Self-government Cannot exist without Involvement from the Governed, the people must be informed and take part in their government or they will become the servants of that government and slaves to corporate interests.

A. J. Lopp | August 3, 2007 7:57 PM

When I was in journalism studies at Indiana University in the mid-1970's, I remember a discussion of the First Amendment and hearing my professor quote one of our Founding Fathers who said or wrote, "Let truth and falsehood grapple in the marketplace of ideas." I don't remember who the famous historical person was; maybe another Bilerico reader can identify him (or her --- most of our Founding Fathers were indeed "him's").

Sheila, you are correct that the First Amendment does protect the right to lie --- if that lie does not present a clear and immediate threat to the wellbeing of the intended audience. The classic example is that the First Amendment does not protect my right to yell "Fire!" in a dark, crowded theatre if there is indeed no fire.

(Of course, if there is a fire, yelling "Fire!" may or may not be the wise thing to do --- but, if I remember my journalism law correctly, the First Amendment does protect yelling "Fire!" if there is indeed a serious life-threatening fire present. So the First Amendment is not totally blind to what is true and what isn't.)

But my point is this: The classic theory of freedom of speech and press is that, given unfettered discussion and enough time, ultimately truth will win over falsehood.

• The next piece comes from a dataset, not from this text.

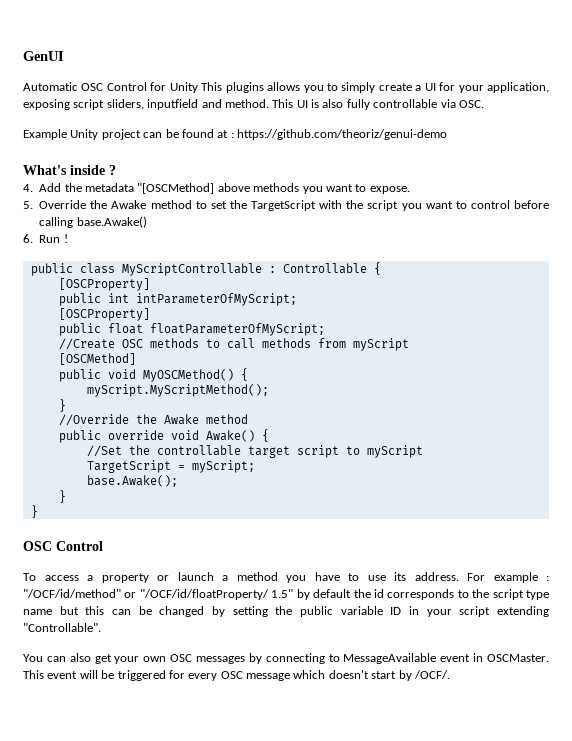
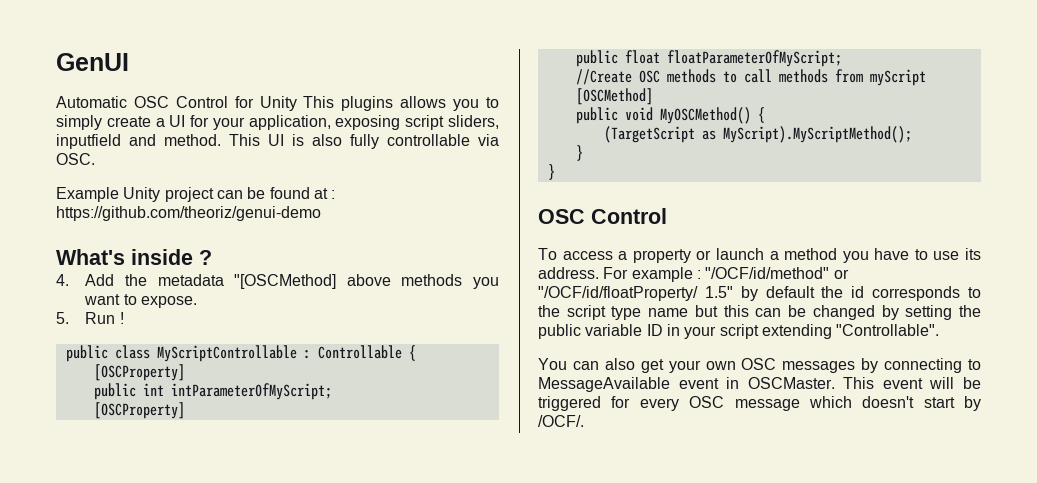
[39,200,550,211] [39,216,147,228] [23,234,33,243] Override the Awake method to set the TargetScript with the script you want to control before calling base.Awake() // 6. -> (69, 318) none
[86,384,269,397] [58,399,66,412] [58,414,248,426] [58,429,269,443] [86,445,423,458] [86,460,255,473] [86,475,178,487] myScript.MyScriptMethod(); // } // //Override the Awake method // public override void Awake() { // //Set the controllable target script to myScript // TargetScript = myScript; // base.Awake(); -> [603,126,912,143] (TargetScript as MyScript).MyScriptMethod();

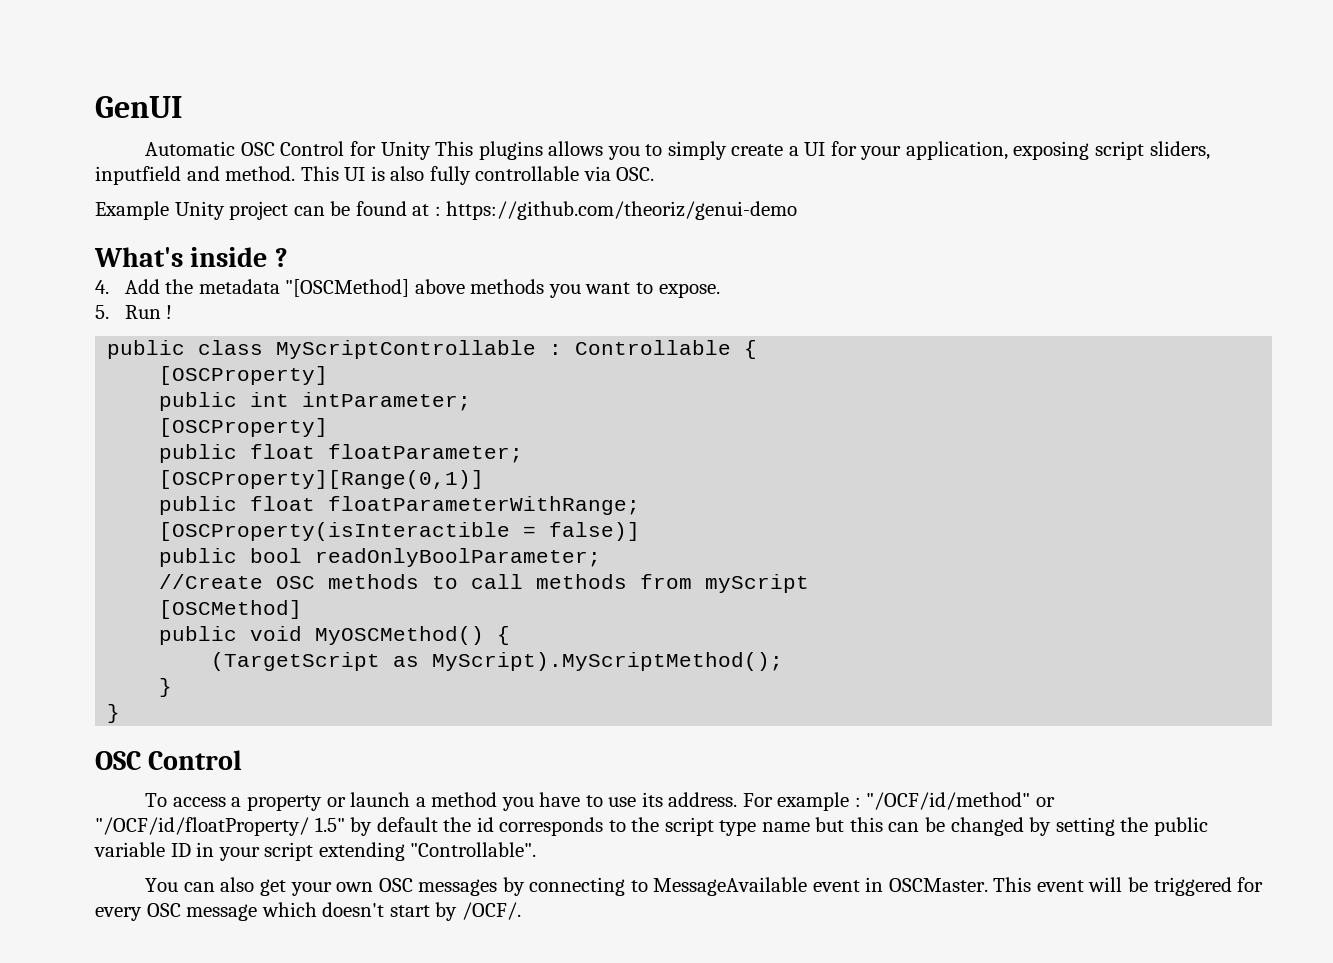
[170,383,332,400] intParameterOfMyScript; -> [302,392,472,411] intParameter;
[666,50,842,67] floatParameterOfMyScript; -> [328,444,524,463] [159,470,485,489] [159,496,641,515] [159,522,641,541] [159,548,602,567] floatParameter; // [OSCProperty][Range(0,1)] // public float floatParameterWithRange; // [OSCProperty(isInteractible = false)] // public bool readOnlyBoolParameter;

This viewpoint is a fallout of the Enlightenment, where it was held that rationality is the best path to Truth.

Unfortunately, in the real world, this theory has several problems, which include:

(1) Following a debate to its conclusion takes a lot of time and effort from a lot of people with honest intentions. Sometimes not enough people are even interested in the debate.

(2) Sometimes our attention span wears out before the real Truth becomes clear.

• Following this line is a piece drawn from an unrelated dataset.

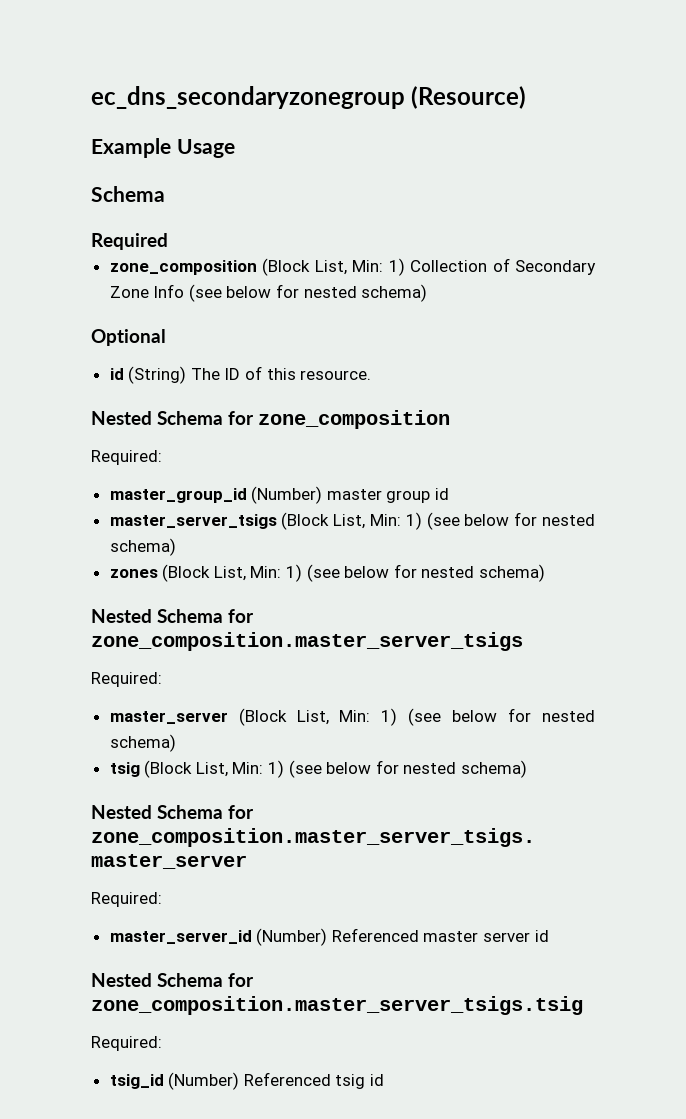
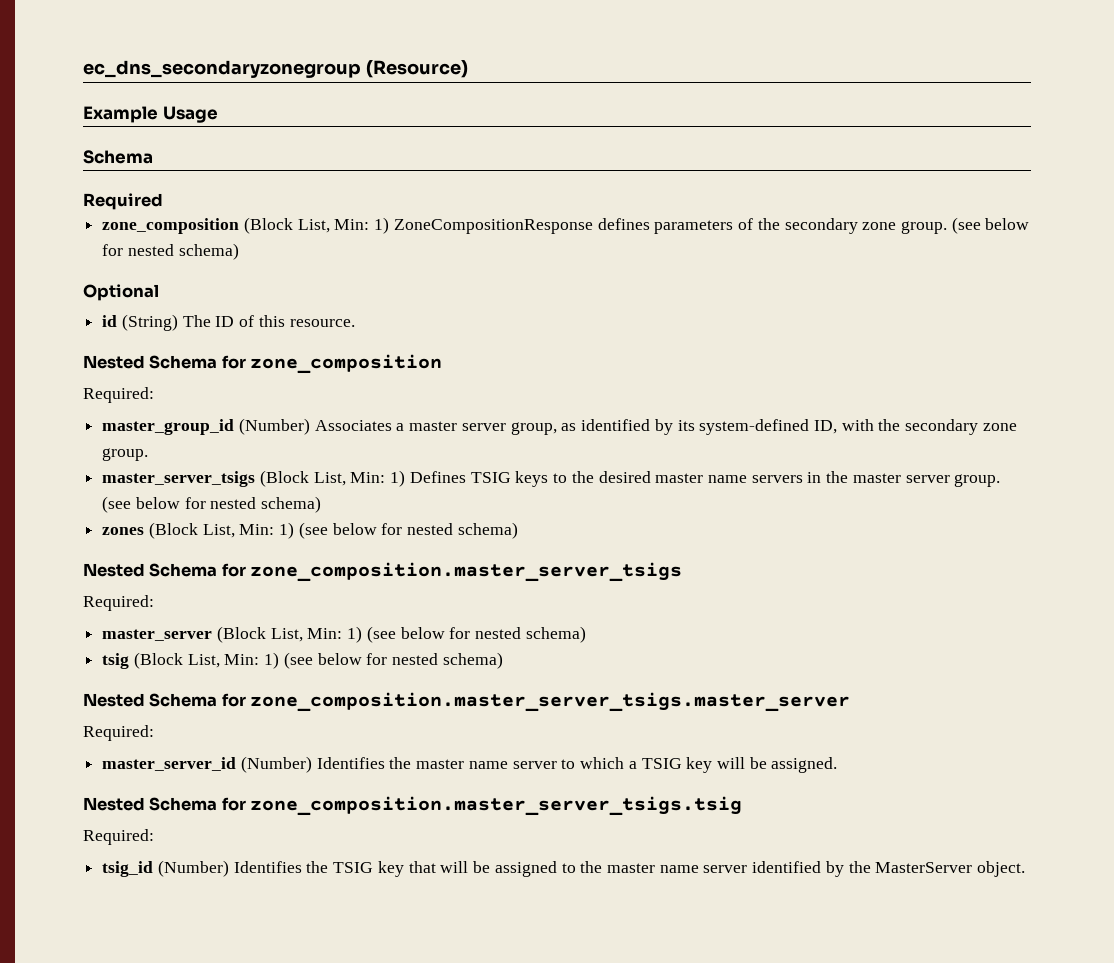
[410,258,596,275] [109,284,185,298] Collection of Secondary Zone Info -> [393,218,947,234] ZoneCompositionResponse defines parameters of the secondary zone group.
[326,488,450,503] master group id -> [314,419,1017,435] [102,448,149,461] Associates a master server group, as identified by its system-defined ID, with the secondary zone group.
(422, 521) none -> [409,471,1001,487] Defines TSIG keys to the desired master name servers in the master server group.
[331,928,549,942] Referenced master server id -> [316,757,838,773] Identifies the master name server to which a TSIG key will be assigned.
[243,1072,385,1089] Referenced tsig id -> [233,861,1026,877] Identifies the TSIG key that will be assigned to the master name server identified by the MasterServer object.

(3) Sometimes few or none of the people participating in the debate have good intentions.

(4) Sometimes the debate is not truly unfettered.

Et cetera, et cetera. A whole host of things can go wrong.

Now, Sheila, about your post: It may look as if Fox has won. However, this story is not dead --- the fact that you have repeated it here proves that it is not dead. This story still has the power to rise up and bite Fox in the rump if enough people care about it.

And this brings us to:

(5) The debate audience --- the American citizenry --- has to care about what is true and what isn't.

So, indeed, you are right, and the first commenter above is right: It is always our responsibility to ensure that truth wins out. And if we do not tend to that responsibility diligently, we will indeed "get the society [that we] deserve."

I that's it, Allen. Like they say truth and falsehood can duke it out and truth will win, but I'm not so optimistic. We've been around for how many thousands of years and bs like this is still going on? Even more strongly?

"Unfettered discussion" seems to mean that the largest locus of power semi-responsible to the people (government) doesn't participate, but it doesn't say anything about those loci of power that aren't responsible at all to the people (media conglomerates like Murdoch's, corporations like Monsanto, etc.). And those private actors can completely "fetter" a national conversation, almost unaccountably, and then we all assume that truth will win out. No way.

I like to think of Fox News as the Big Mac and fries of news media - it's bad for you to consume it but people still like the immediate gratification it gives. And while they do everything in their power to fetter debates (I'm thinking I like the word "fetter"), people just like their flashy style and the fact that they play into their baser prejudices and just watch away.

So yeah, the reasons that you list, Allen, are pretty good reasons to make another exception to the First Amendment here. They don't have to go so far as to say that courts will decide editorial content, but when it's news, not opinion (a distinction that's already been made), journalists who blow the whistle on being told to lie get protection.

Or even, they can't straight up lie. How about that?